Zur einkommensteuerrechtlichen

Behandlung von Fernseh-Preisgeldern hat das BMF ein Rundschreiben veröffentlicht und dabei Konsequenzen aus dem BFH-Urteil vom 28.11.07 (IX R 39/06) gezogen. Das Rundschreiben, das die Geschäftsnr. IV C 3 - S 2257/08/10001 trägt, leitet die Finanzverwaltung an, Preisgelder für die Teilnahme als Kandidat an einer Fernsehshow als sonstige Einkünfte nach § 22 Nr. 3 EStG zu besteuern.
Kriterium für die Steuerbarkeit ist, daß der Auftritt des Kandidaten und das gewonnene Preisgeld in einem gegenseitigen Leistungsverhältnis stehen.
Unter Bezugnahme auf das Ergebnis der Erörterungen mit den obersten Finanzbehörden der Länder sprechen für ein solches zur Steuerbarkeit führendes gegenseitiges Leistungsverhältnis folgende Anhaltspunkte:
• Dem Kandidaten wird von Seiten des Produzenten ein bestimmtes Verhaltensmuster oder Ähnliches vorgegeben.

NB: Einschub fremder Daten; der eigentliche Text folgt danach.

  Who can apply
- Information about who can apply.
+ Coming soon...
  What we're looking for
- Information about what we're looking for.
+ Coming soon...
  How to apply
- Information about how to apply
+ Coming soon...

• Dem Kandidaten wird neben der Gewinnchance und dem damit verbundenen
Preisgeld noch ein erfolgsunabhängiges Antritts-, Tagegeld etc. gezahlt.

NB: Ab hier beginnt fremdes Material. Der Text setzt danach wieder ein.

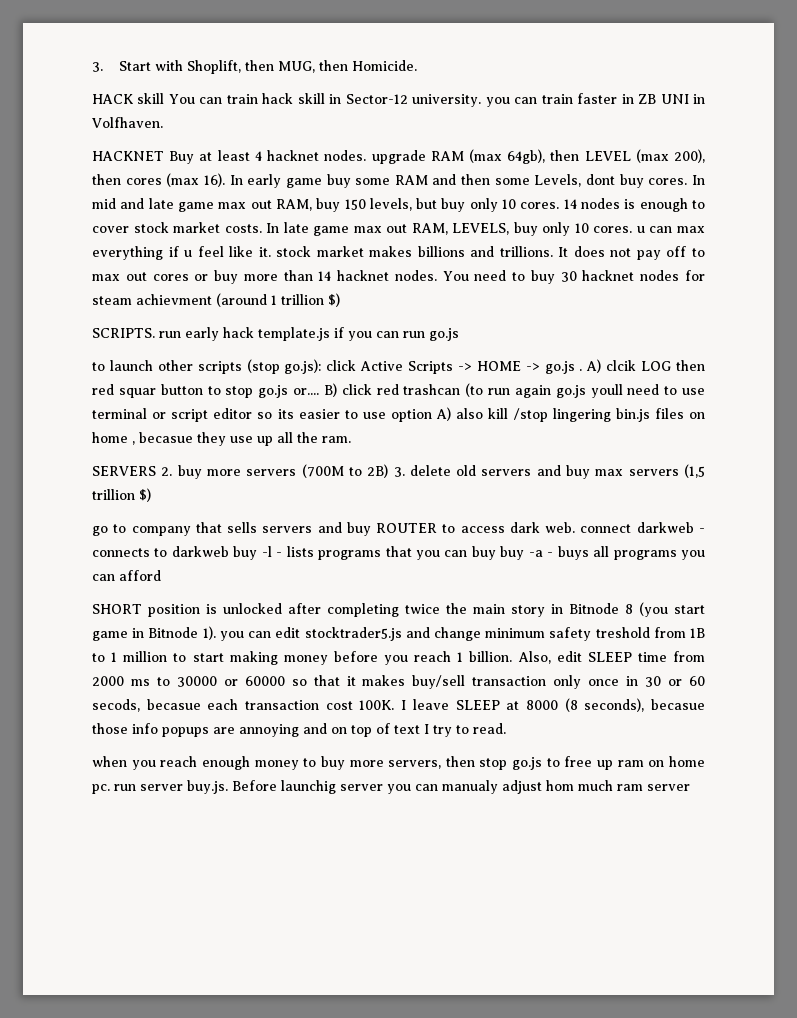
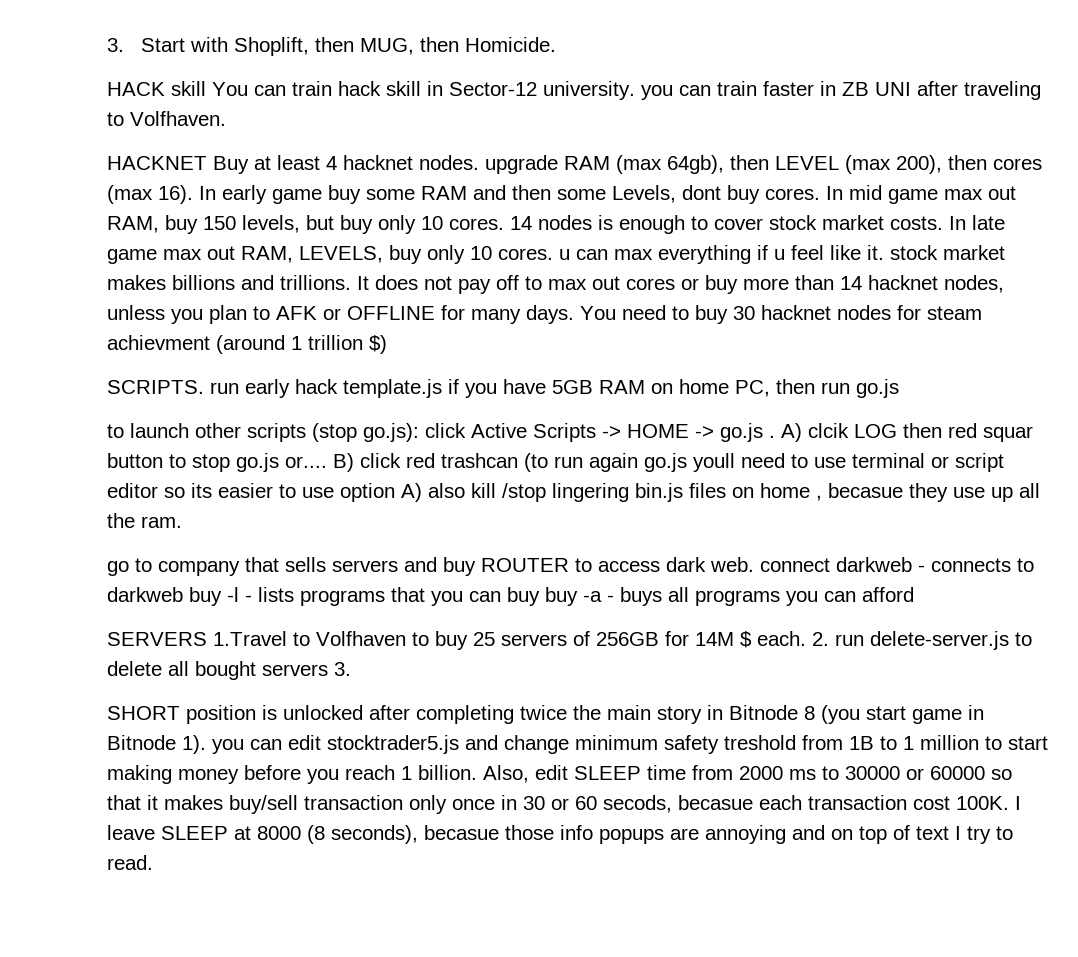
- HACK skill You can train hack skill in Sector-12 university. you can train faster in ZB UNI in Volfhaven.
+ HACK skill You can train hack skill in Sector-12 university. you can train faster in ZB UNI after traveling to Volfhaven.
- In mid and late game max out RAM, buy 150 levels, but buy only 10 cores.
+ In mid game max out RAM, buy 150 levels, but buy only 10 cores.
- It does not pay off to max out cores or buy more than 14 hacknet nodes.
+ It does not pay off to max out cores or buy more than 14 hacknet nodes, unless you plan to AFK or OFFLINE for many days.
- SCRIPTS. run early hack template.js if you can run go.js
+ SCRIPTS. run early hack template.js if you have 5GB RAM on home PC, then run go.js
- SERVERS 2. buy more servers (700M to 2B) 3. delete old servers and buy max servers (1,5 trillion $)
+ SERVERS 1.Travel to Volfhaven to buy 25 servers of 256GB for 14M $ each. 2. run delete-server.js to delete all bought servers 3.
- when you reach enough money to buy more servers, then stop go.js to free up ram on home pc. run server buy.js. Before launchig server you can manualy adjust hom much ram server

• Das Format sieht grundsätzlich nicht nur einen einmaligen Auftritt vor, sondern erstreckt sich über mehrere Folgen. Der Kandidat muß hierfür ggf. Urlaub nehmen oder von der Arbeit freigestellt werden.
• Das Preisgeld hat die Funktion einer Entlohnung für eine Leistung. Es fließt als Erfolgshonorar zu.
Liegen allerdings keine der vorstehenden Anhaltspunkte vor, bleibt es auch bei im Rahmen von Fernsehsendungen gewonnenen Geldern bei nicht steuerbaren Einnahmen.